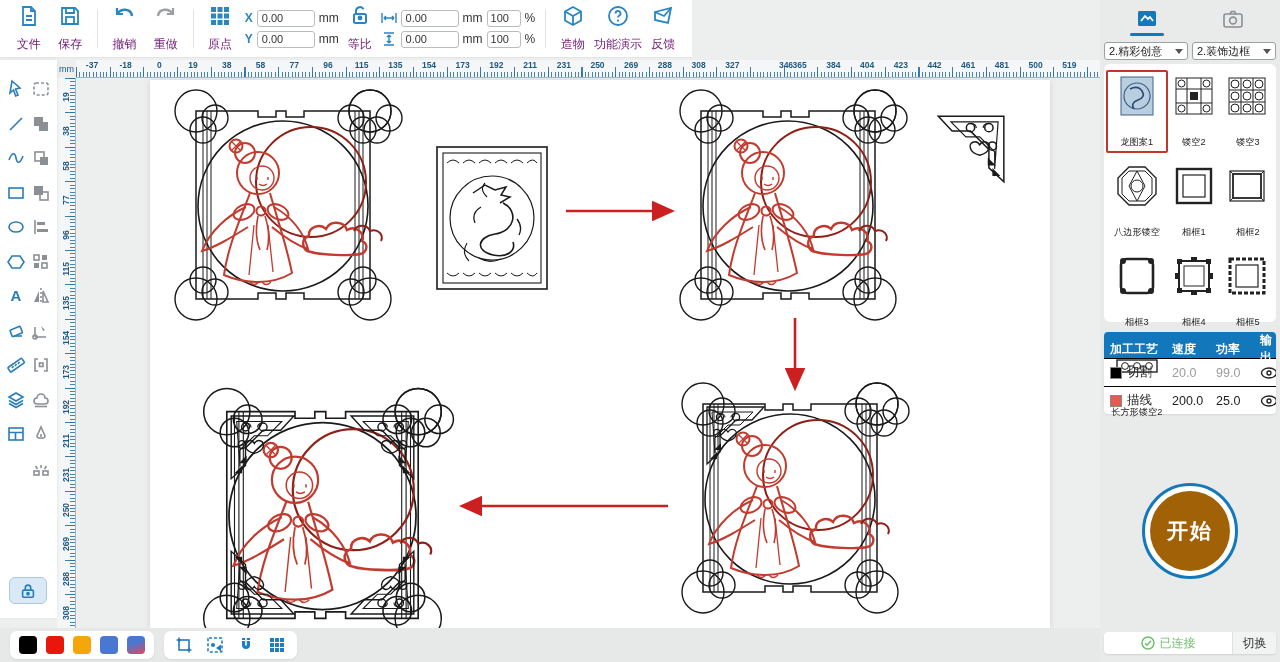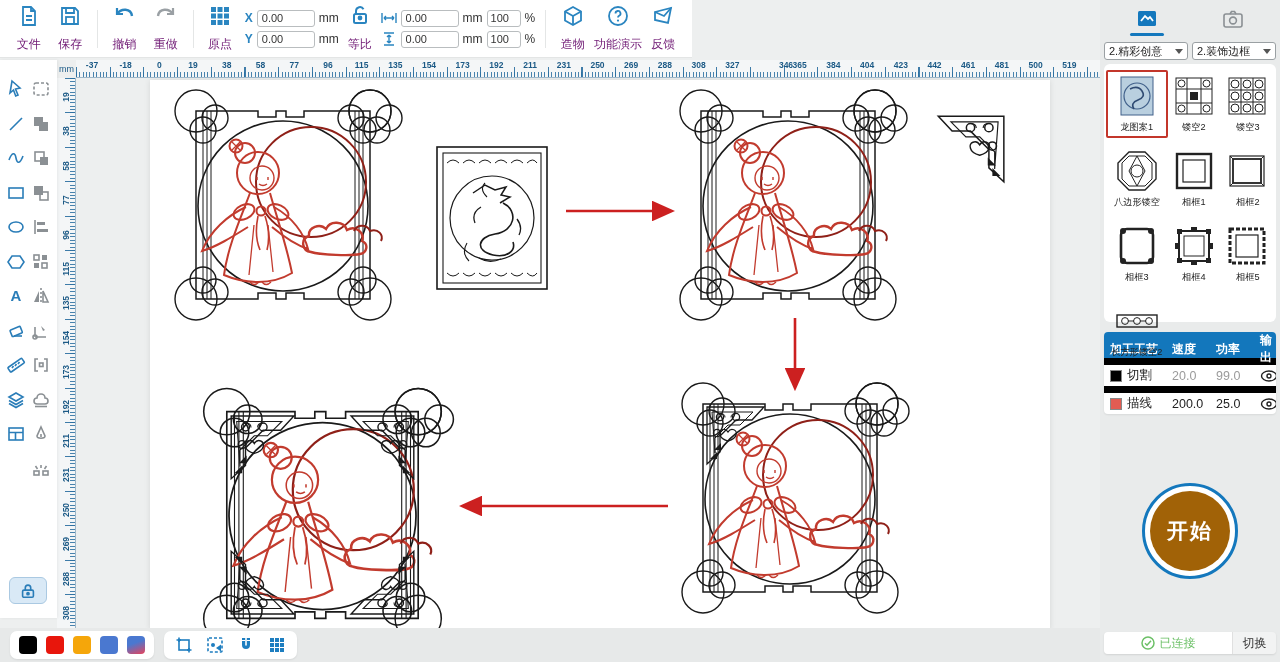--- a/index.html
+++ b/index.html
@@ -91,7 +91,7 @@
     border-top:5px solid #555; margin-left:2px; }
   .thumb-card { background:#fff; border-radius:6px; padding:6px 2px; height:258px; }
   .thumb-grid { display:grid; grid-template-columns:repeat(3,1fr); row-gap:7px; }
-  .thumb-cell { display:flex; flex-direction:column; align-items:center; gap:2px;
+  .thumb-cell { display:flex; flex-direction:column; align-items:center; gap:17px;
     padding:2px 1px; cursor:pointer; border:2px solid transparent; border-radius:2px; }
   .thumb-cell.selected { border-color:#c3362b; }
   .thumb-img { width:44px; height:44px; display:flex; align-items:center; justify-content:center; }

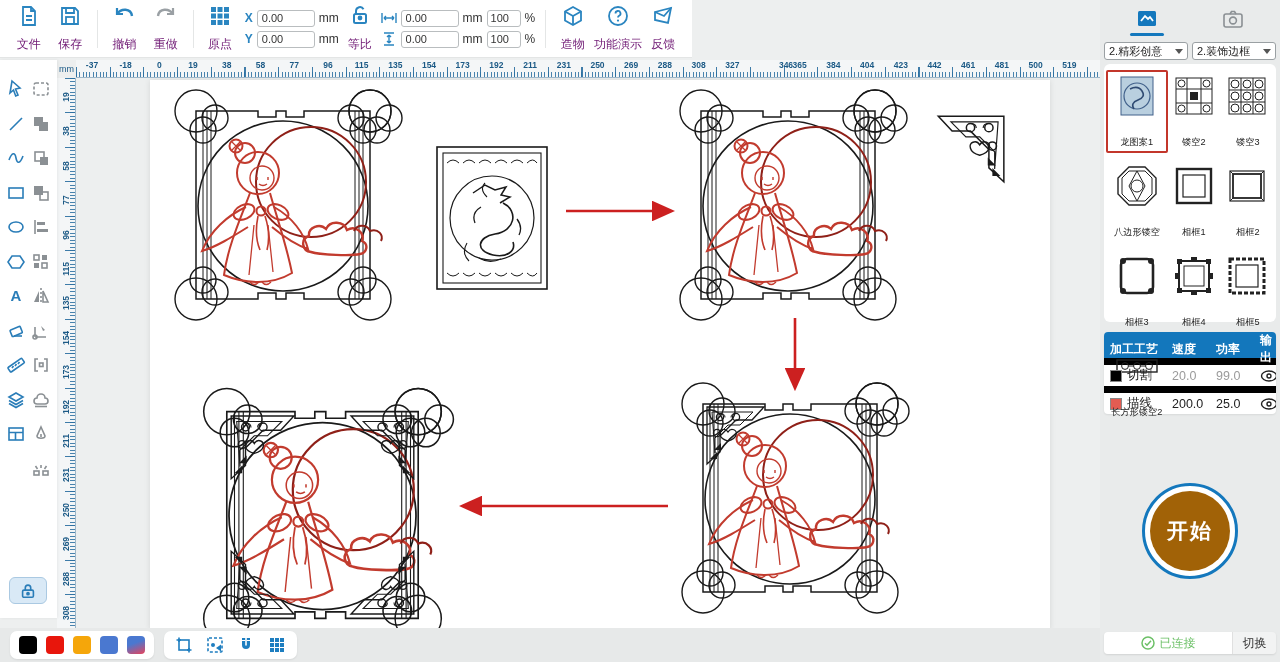--- a/index.html
+++ b/index.html
@@ -103,7 +103,7 @@
     background:#1377bc; color:#fff; font-size:12px; font-weight:bold; height:26px; padding:0 6px; }
   .proc-header .h-out { text-align:right; padding-right:2px;font-family:Liberation Mono, monospace; }
   .proc-row { display:grid; grid-template-columns:62px 44px 44px 1fr; align-items:center;
-    height:28px; padding:0 6px; font-size:12.5px; border-top:7px solid #000000; cursor:pointer; }
+    height:28px; padding:0 6px; font-size:12.5px; border-top:1px solid #000000; cursor:pointer; }
   .proc-name { display:flex; align-items:center; gap:5px; color:#222; }
   .proc-swatch { width:12px; height:12px; border:1px solid #888; }
   .proc-val { color:#222; }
* * * * * * *
§ **WORK INSTRUCTIONS**
Each line of the data that includes "radius" should be copied.

§ **ANSWER BOX**
   .thumb-card { background:#fff; border-radius:6px; padding:6px 2px; height:258px; }
     padding:2px 1px; cursor:pointer; border:2px solid transparent; border-radius:2px; }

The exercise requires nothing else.